Replies are listed 'Best First'.
Re: storing a qr// compiled regexp in a database?
by Corion (Patriarch) on Sep 17, 2005 at 21:05 UTC

    Your "precompilation" won't gain you anything, but it's easily possible:

    my $compiled_regex = qr/$regex/; my $sth = $dbh->prepare("insert into regexes name,value (?,?)"); $sth->execute("ready_to_eat", $compiled_regex); # later my $sth = $dbh->prepare("select value from regexes where name = ?"); my $rc = $sth->execute("ready_to_eat"); my @values = map { $_->value } $sth->fetchrow_array({}); # or somethin +g, look in the DBI docs # convert back to compiled regex for (@values) { $_ = qr/$_/; };
      aren't you just re-compiling the regexp here?
      $_ = qr/$_/;
      My goal was to shave off some performance overhead since I have lots of complex regex patterns that need to run fast.

      I had thought of just keeping the precompiled patterns in memory (like in %precompiled{$regexkey}), but since the patterns come from a database in the first place, then I have potential staleness if the db gets updated since the Perl app started (mod_perl, btw.)

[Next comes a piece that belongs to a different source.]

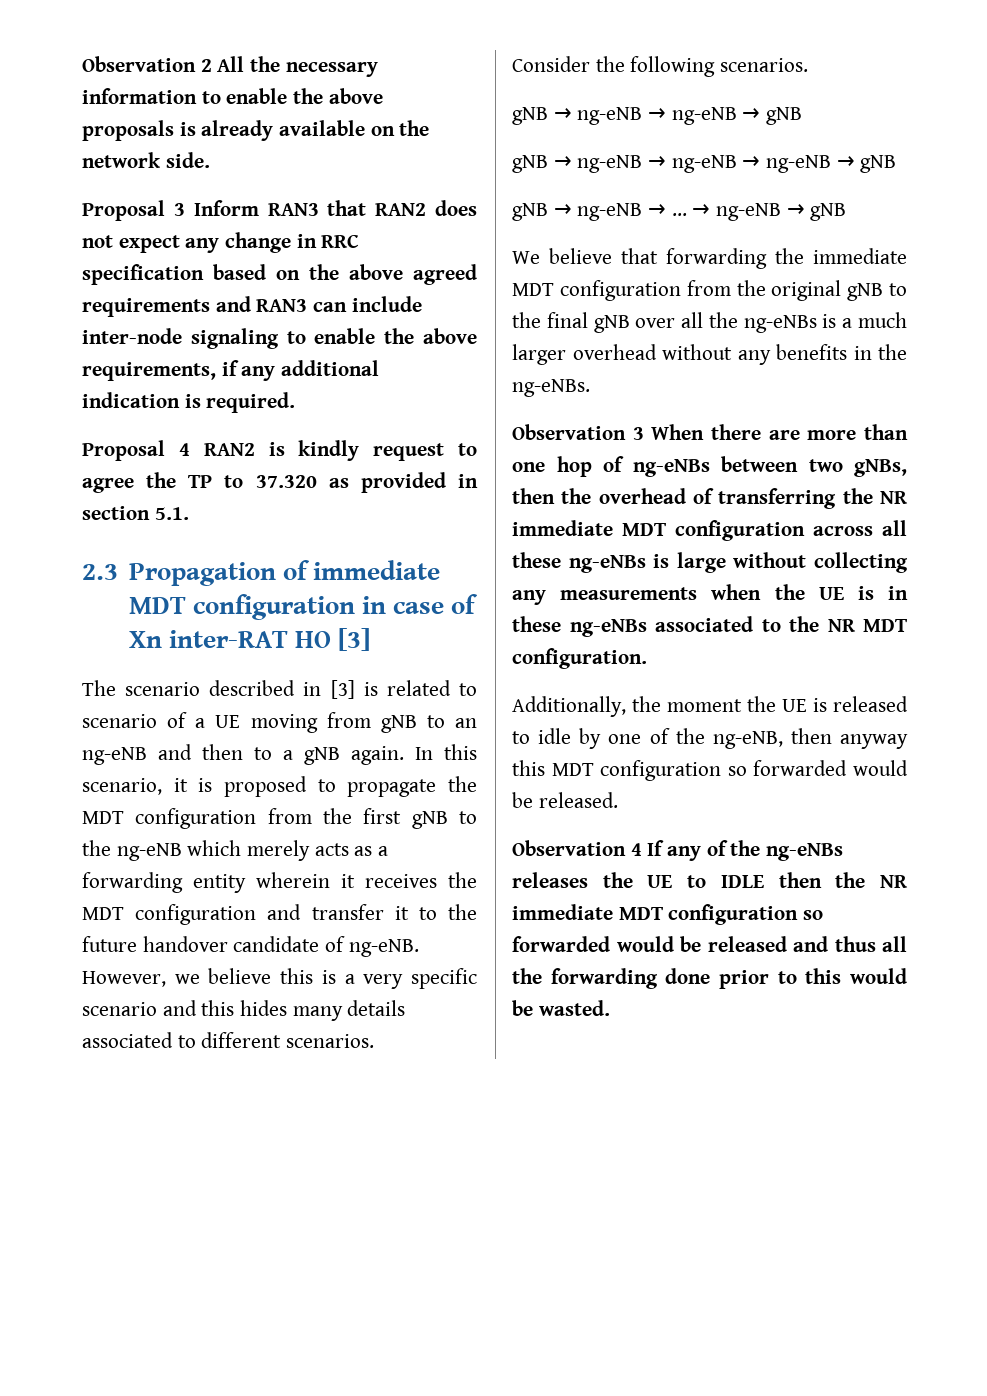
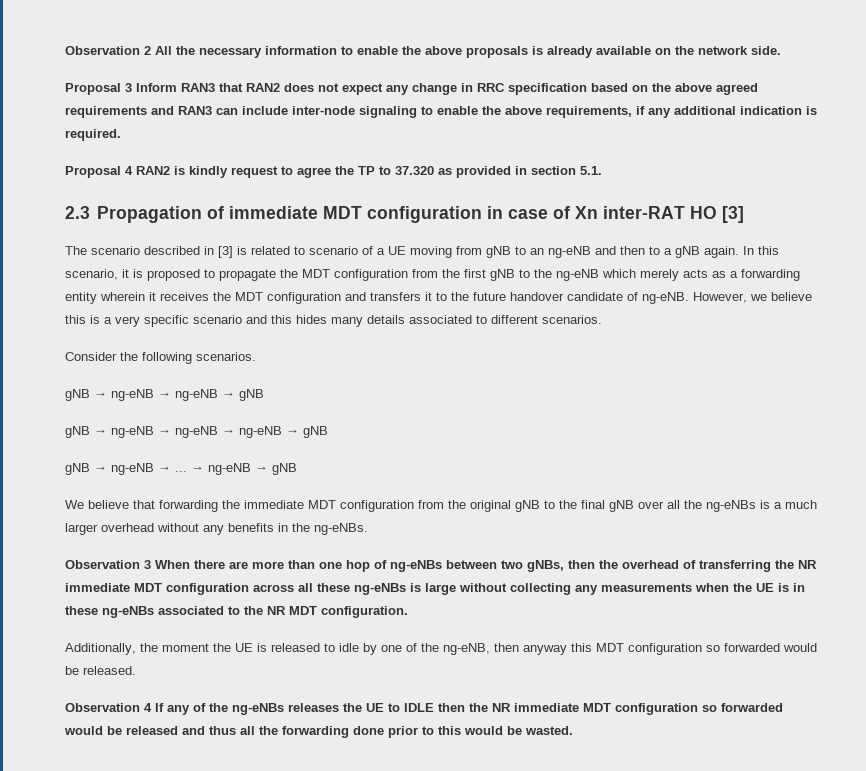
- In this scenario, it is proposed to propagate the MDT configuration from the first gNB to the ng-eNB which merely acts as a forwarding entity wherein it receives the MDT configuration and transfer it to the future handover candidate of ng-eNB.
+ In this scenario, it is proposed to propagate the MDT configuration from the first gNB to the ng-eNB which merely acts as a forwarding entity wherein it receives the MDT configuration and transfers it to the future handover candidate of ng-eNB.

        A "precompiled regex" is mostly a string, at least from the Perl view of things. And the best you could do to save a regex in a database is to stringify it and then recompile it from that string anyway.

        I think you're looking in the completely wrong direction if you're trying to optimize such minor things. Have you profiled your application already? Does it really spend that much time on compiling (and recompiling) regular expressions? Maybe you should reduce the number of regular expressions then. A good profiling tool is Devel::Dprof. It's also the only profiling tool.

Re: storing a qr// compiled regexp in a database?
by Anonymous Monk on Sep 17, 2005 at 21:27 UTC
    You may try to use DB_File for hash with regexes store/retrieve. Maybe it'll gain perfomance.
      The regexps will be stringified (and thus not "compiled") once they are stored into the DB_File database. You cannot store the object as a compiled regexp inside a DB_File or any other on-disk database.
Re: storing a qr// compiled regexp in a database?
by halley (Prior) on Sep 19, 2005 at 16:09 UTC
    What others have said are roughly correct: you can't get the fruits of the internal regex compilation step. Perl will give you the stringified version easily, but that's not what you were hoping for.

    There's one other issue to beware, if you're trying to persist the stringified version of qr// objects: regex creep.

    $regex = qr/(this)is[a]test/i; $regex = "$regex"; $regex = qr/$regex/; # simulate freeze/thaw cycle $regex = "$regex"; $regex = qr/$regex/; # simulate freeze/thaw cycle $regex = "$regex"; $regex = qr/$regex/; # simulate freeze/thaw cycle print "regex: qr{$regex}\n"; __OUTPUT__ regex: qr{(?-xism:(?-xism:(?-xism:(?i-xsm:(this)is[a]test))))}
    The stringifier and the qr// operator don't bother to collapse all of the redundant or unnecessary buildup of those (?-xism:...) wrappers. You could get a massive hundred-layer wrapper if you carelessly freeze and thaw these objects.

    --
    [ e d @ h a l l e y . c c ]

Re: storing a qr// compiled regexp in a database?
by samtregar (Abbot) on Sep 19, 2005 at 19:27 UTC
    Have you compared the time needed to execute a SELECT on your database to the time needed by regex compilation? I think you'd be unlikely to see any benefit even if it was possible!

    -sam